The data
- - - -
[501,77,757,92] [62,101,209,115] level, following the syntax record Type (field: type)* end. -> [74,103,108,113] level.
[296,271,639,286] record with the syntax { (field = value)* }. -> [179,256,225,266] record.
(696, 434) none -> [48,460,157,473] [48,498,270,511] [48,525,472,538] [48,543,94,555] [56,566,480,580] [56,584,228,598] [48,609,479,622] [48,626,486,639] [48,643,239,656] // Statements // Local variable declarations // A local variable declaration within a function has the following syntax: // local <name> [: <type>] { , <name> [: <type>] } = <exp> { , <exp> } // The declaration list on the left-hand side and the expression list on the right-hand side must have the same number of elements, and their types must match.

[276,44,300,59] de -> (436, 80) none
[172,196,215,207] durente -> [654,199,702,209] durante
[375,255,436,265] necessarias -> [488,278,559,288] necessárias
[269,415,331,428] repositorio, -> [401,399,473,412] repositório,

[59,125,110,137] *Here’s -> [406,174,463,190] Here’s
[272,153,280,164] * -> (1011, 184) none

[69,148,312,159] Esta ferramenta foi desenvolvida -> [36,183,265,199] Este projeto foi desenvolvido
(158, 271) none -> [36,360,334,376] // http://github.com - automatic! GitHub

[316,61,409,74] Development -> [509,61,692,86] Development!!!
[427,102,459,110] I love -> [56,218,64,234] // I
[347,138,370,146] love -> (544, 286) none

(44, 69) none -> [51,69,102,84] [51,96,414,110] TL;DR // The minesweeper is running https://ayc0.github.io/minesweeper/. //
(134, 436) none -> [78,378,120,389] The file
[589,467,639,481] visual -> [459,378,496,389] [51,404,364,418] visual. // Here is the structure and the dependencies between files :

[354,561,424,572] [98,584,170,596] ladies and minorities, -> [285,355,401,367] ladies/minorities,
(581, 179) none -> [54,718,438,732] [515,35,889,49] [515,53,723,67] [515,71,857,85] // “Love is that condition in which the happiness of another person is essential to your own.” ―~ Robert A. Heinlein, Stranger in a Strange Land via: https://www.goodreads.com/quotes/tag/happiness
- - - -
Try it
Count each line of the material that includes the string "github", then give only the total.

Your solution
2